As illustrated in FIG. 8, the controller 120-2 includes the
acquisition unit 201, the inference unit 202, a robot control unit
203-2, the output control unit 204, a correction unit 205-2, the
reward determination unit 211, a learning unit 212-2, and the
storage 221.
[0104] The second embodiment differs from the first embodiment in
that the correction unit 205-2 is added, and the robot control unit
203-2 and the learning unit 212-2 each have the different function
from that in the first embodiment. Other structural components and
functions are the same as those in FIG. 2, which is the block
diagram of the controller 120 in the first embodiment, and those
are labeled with the same numerals, and descriptions thereof are
omitted.
[0105] The correction unit 205-2 calculates correction values of
the gripping position, the gripping posture, the packing position,
and the packing posture that are planned by the inference unit 202
using the state information S.sub.1 input from the acquisition unit
201 and the state information S.sub.2 input from the acquisition
unit 201. For example, the correction unit 205-2 inputs the state
information S.sub.1 and the state information S.sub.2 to a neural
network (the second neural network), and obtains the output
information (the second output information) that includes
correction values used for correcting the gripping position and the
gripping posture (the first position and the first posture) and the
packing position and the packing posture (the second position and
the second posture) from the output of the neural network with
respect to the input. The neural network used by the correction
unit 205-2 can include one or more convolution layers, one or more
pooling layers, and one or more fully connected layers.
[0106] The correction values of the gripping position and the
gripping posture are correction values for the coordinate values
that are calculated by the inference unit 202 and determine the
position of the end effector 102 when gripping the object 161. The
correction values of the gripping position and posture may further
include correction values of the orientation or the inclination of
the end effector 102 when gripping the object 161.
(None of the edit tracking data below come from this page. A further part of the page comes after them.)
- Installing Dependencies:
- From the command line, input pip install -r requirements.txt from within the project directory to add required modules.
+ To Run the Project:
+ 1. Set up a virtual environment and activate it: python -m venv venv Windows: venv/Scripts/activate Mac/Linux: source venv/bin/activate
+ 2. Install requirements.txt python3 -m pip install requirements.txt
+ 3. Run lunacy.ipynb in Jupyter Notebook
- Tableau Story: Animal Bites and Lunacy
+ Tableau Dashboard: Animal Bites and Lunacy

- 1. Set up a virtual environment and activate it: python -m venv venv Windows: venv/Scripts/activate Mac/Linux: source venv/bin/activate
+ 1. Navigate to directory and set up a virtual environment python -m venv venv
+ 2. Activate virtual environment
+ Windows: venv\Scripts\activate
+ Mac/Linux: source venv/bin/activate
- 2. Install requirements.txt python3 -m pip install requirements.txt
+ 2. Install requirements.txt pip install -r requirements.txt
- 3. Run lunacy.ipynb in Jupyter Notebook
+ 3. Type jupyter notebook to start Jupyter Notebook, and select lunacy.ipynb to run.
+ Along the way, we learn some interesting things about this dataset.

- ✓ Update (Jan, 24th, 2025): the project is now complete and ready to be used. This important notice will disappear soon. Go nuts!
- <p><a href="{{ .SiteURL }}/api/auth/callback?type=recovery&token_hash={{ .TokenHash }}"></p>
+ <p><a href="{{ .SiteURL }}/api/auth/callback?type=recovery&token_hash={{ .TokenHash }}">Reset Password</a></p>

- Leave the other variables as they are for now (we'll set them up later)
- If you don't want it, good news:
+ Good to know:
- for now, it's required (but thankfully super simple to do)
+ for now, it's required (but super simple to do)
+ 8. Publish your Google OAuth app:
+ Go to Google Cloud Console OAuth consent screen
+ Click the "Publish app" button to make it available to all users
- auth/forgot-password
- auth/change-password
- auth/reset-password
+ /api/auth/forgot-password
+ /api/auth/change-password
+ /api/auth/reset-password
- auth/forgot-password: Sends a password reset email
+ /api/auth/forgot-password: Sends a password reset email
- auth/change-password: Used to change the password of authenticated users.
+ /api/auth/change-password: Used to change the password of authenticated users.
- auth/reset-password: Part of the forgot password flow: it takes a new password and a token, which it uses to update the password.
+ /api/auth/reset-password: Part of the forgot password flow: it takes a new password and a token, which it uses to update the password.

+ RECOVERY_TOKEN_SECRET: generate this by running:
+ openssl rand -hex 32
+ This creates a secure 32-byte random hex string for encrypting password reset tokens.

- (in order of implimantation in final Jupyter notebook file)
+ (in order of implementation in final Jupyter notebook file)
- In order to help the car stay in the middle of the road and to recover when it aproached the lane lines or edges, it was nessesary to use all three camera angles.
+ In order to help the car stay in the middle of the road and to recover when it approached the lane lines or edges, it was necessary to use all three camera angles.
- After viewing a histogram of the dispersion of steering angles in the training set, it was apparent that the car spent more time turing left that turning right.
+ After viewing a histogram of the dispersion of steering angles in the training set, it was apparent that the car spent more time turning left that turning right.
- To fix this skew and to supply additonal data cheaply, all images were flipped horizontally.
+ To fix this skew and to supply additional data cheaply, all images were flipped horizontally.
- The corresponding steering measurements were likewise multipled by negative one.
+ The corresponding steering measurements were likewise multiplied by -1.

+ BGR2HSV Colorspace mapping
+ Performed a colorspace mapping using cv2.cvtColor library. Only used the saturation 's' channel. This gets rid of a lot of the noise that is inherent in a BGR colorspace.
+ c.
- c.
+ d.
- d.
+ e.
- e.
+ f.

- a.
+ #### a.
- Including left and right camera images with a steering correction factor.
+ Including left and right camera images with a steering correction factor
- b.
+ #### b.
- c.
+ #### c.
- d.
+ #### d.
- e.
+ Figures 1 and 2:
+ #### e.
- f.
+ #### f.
[0107] The correction values of the packing position and the
packing posture are correction values for the coordinate values
that are calculated by the inference unit 202 and determine the
position of the end effector 102 when placing the object 161. The
correction values of the packing position and the packing posture
may further include correction values of the orientation or the
inclination of the end effector 102 when placing the object
161.
[0108] The robot control unit 203-2 corrects the output information
from the inference unit 202 by the correction values obtained by
the correction unit 205-2, and controls the robot 100 such that the
robot 100 grips and packs the object 161 at the planned positions
and postures on the basis of the corrected output information.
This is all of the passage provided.